Когда солнце зашло, сделали перерыв и вышли все вместе покурить на крыльцо, двое полицейских и он. Было все еще тепло и приятно, воздух чистый после коротких дождей, пролившихся в середине дня. На дороге почти никакого движения. Один из полицейских дал Дагу прикурить, тот наклонился, рукой заслонил пламя, глубоко вдохнул дым в легкие, а потом выпустил его через нос, прищуриваясь. Простояли так минут пять, а то и дольше. Обменялись парой слов. Курили. Полицейские, казалось, не допускали возможности, что он сорвется с места и скроется в густом лесу позади дома поселковой администрации. Они докурили, бросили окурки, тщательно втоптали их в щебенку носками туфель. И вернулись в дом продолжать допрос.
Примерно в половину восьмого вечера в новостях по центральному каналу прошла трехминутная информация о маленьком поселке Финсланн на самом юге Норвегии, в котором последние недели орудовал поджигатель. На экране сменяли друг друга спокойные пейзажи. Мирный лесной поселок, солнце, лето и вдруг — сгоревший дом в Ватнели, а вот дом с разбитым стеклом, это дом Андерса и Агнес в Сульосе, и тут же сарай Слёгедалей и Альфред, поливающий его водой из шланга.
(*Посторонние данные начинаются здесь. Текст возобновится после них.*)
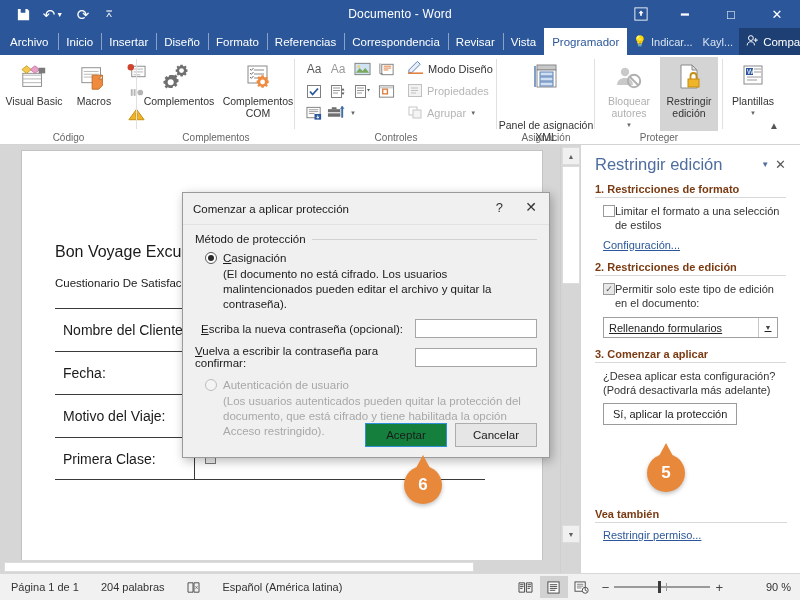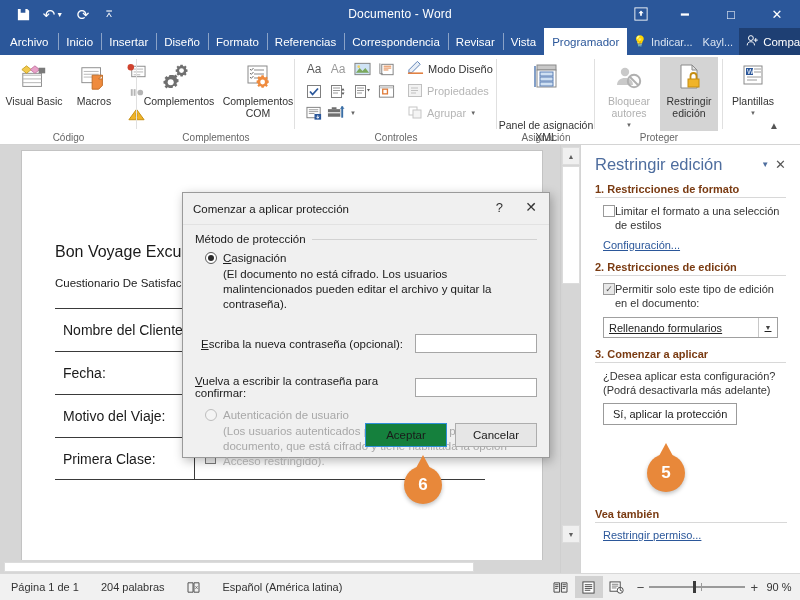--- a/index.html
+++ b/index.html
@@ -201,7 +201,7 @@
   .u { text-decoration:underline; }
   .hint { margin:3px 0 0 28px; font-size:11.5px; color:#1a1a1a; line-height:15px; max-width:300px;}
   .hint.dis { color:#a8a8a8; }
-  .fieldrow { display:flex; align-items:center; justify-content:flex-end; gap:12px; margin-top:22px; }
+  .fieldrow { display:flex; align-items:center; justify-content:flex-end; gap:12px; margin-top:7px; }
   .fieldrow .flbl { font-size:11.5px; color:#1a1a1a; }
   .fieldrow input {
     width:122px; height:19px; border:1px solid #a6a6a6; background:#fff;

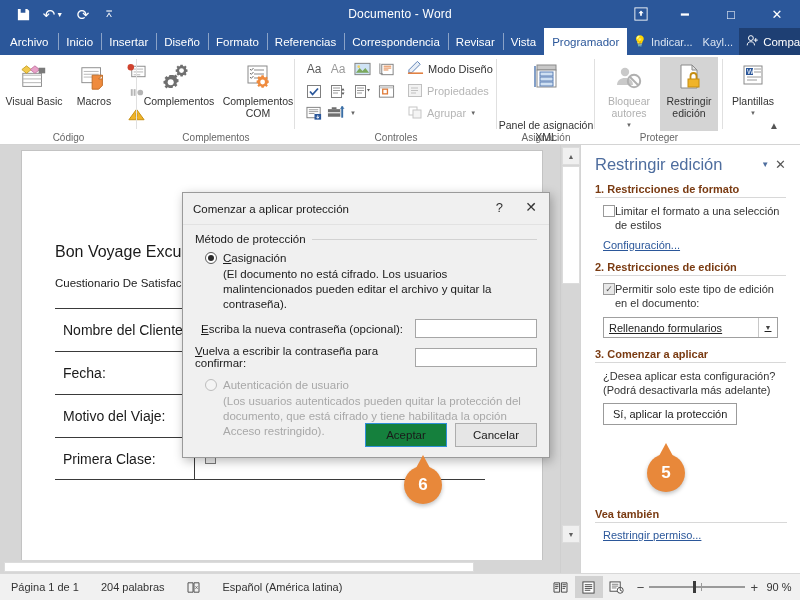--- a/index.html
+++ b/index.html
@@ -247,7 +247,7 @@
   }
   .zthumb { position:absolute; left:44px; top:0; width:3px; height:12px; background:#3a3a3a; }
   .ztick { position:absolute; left:52px; top:2px; width:1px; height:8px; background:#9a9a9a; }
-  .zpct { font-size:11px; color:#333; width:34px; text-align:center; padding-right:8px;}
+  .zpct { font-size:11px; color:#333; width:34px; text-align:left; padding-right:8px;margin-left:35px;}
 
   
   .hscroll-left { position:absolute; left:0; top:560px; width:560px; height:13px; background:#d6d6d6;}

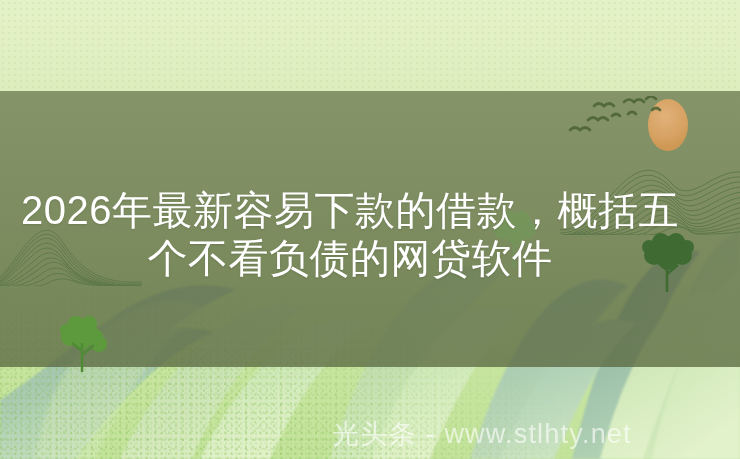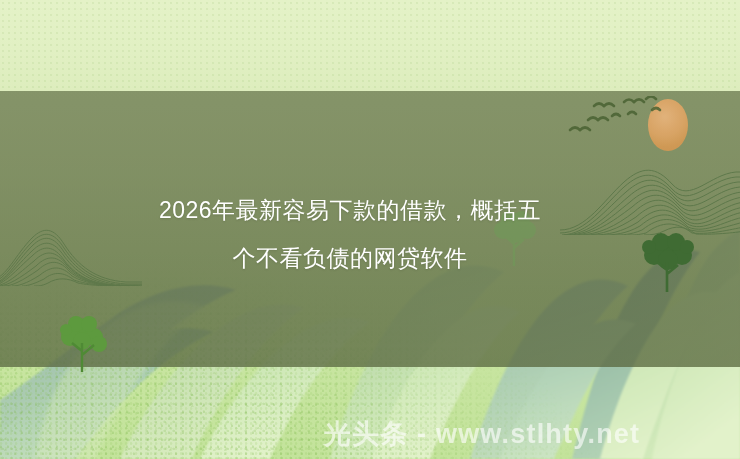--- a/index.html
+++ b/index.html
@@ -76,7 +76,7 @@
     position:absolute;left:0;top:186px;width:700px;
     text-align:center;
     color:#ffffff;
-    font-size:23px;
+    font-size:40px;
     line-height:48px;
     letter-spacing:.5px;
     font-weight:400;

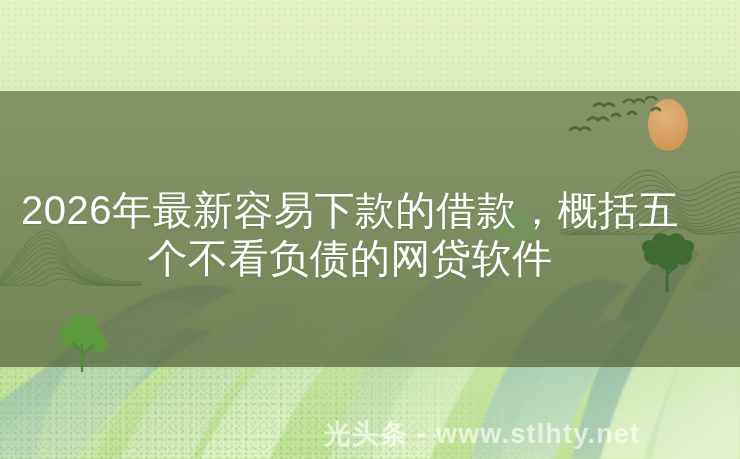--- a/index.html
+++ b/index.html
@@ -95,7 +95,7 @@
     letter-spacing:1.2px;
     white-space:nowrap;
   }
-  #watermark .wm-inner{display:inline-block;transform:translateX(112px);font-weight:bold;}
+  #watermark .wm-inner{display:inline-block;transform:translateX(112px);}
 </style>
 </head>
 <body>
Осознать это было невозможно.
Приблизительно в это же время Бьярне Слёгедаль спрятался в кустах напротив собственного дома в Нэрбё. Чтобы устроиться поудобнее, он сперва отложил винтовку в сторону, на густой вереск. Ружье было заряжено, и он заблаговременно научился ставить его на предохранитель и снимать с него. Солнце согревало верхушки деревьев, воздух кишмя кишел насекомыми, судорожно мечущимися на фоне неба. Он прихватил с собой книжку и теперь решил почитать, пока было еще светло. Однако сконцентрироваться на чтении не удавалось. Ситуация, в которой он оказался, казалась совершенно абсурдной. Он, органист из Домского собора Кристиансанна, окончивший консерваторию в Осло, Джуллиардскую музыкальную школу в Нью-Йорке и консерваторию в Гааге, с заряженной винтовкой прятался в кустах перед собственным домом. Он, который всего пару дней назад открывал Международный фестиваль церковной музыки в кафедральном соборе Кристиансанна вместе с самой Ингрид Бьюнер, исполнившей с сестрой божественную кантату Stabat mater Перголези в переполненном соборе, теперь сидел здесь и прислушивался невесть к чему. Прошлым вечером он сидел в соборе, а теперь вот здесь, в вереске и траве, не представляя, что произойдет дальше. Если вдруг возле дома возникнет кто-то неизвестный, что делать? Да, он должен трижды выстрелить в воздух. Трижды. А что если никто не услышит? Такую возможность как-то не обсудили. Сочли, что хоть кто-нибудь услышит выстрелы. Во всяком случае, пироман испугается и убежит. Таков план. И все это как-то очень маловероятно. Стало прохладнее, и он затянул потуже пояс на куртке. Иногда он поднимал голову, прислушивался. Звук? Ветка сломалась? Кто-то идет по дороге? Нет. Ничего. Он кидал взгляд на остатки сгоревшего сеновала. Дым из руин больше не поднимался, но вместо него в воздухе колыхались миллиарды комаров и мошек, лихорадочно пляшущих над сырым пеплом. Иногда мимо проезжал автомобиль, снижал скорость, чтобы дать сидящим внутри рассмотреть место пожара. Его никто не видел. Никто не знал, что он здесь сидит. Было уже одиннадцать, слишком темно для чтения. Приходилось напрягаться, чтобы рассмотреть руины на фоне потемневшего леса. Он осторожно поднял ружье и положил на колени.
Примерно в это время папа укладывал меня в кровать дома в Клевеланне. Я крепко спал после долгого и жаркого дня. Минуту он постоял, глядя на мое спокойное лицо, закрытые глаза, приоткрытые губы, и вышел на цыпочках, не закрывая до конца дверь. Он тихо поговорил с мамой на кухне, налил кофе в чашку, потом вышел на крыльцо и посидел там с дымящимся кофе и дедушкиным ружьем, вслушиваясь в звуки вечера.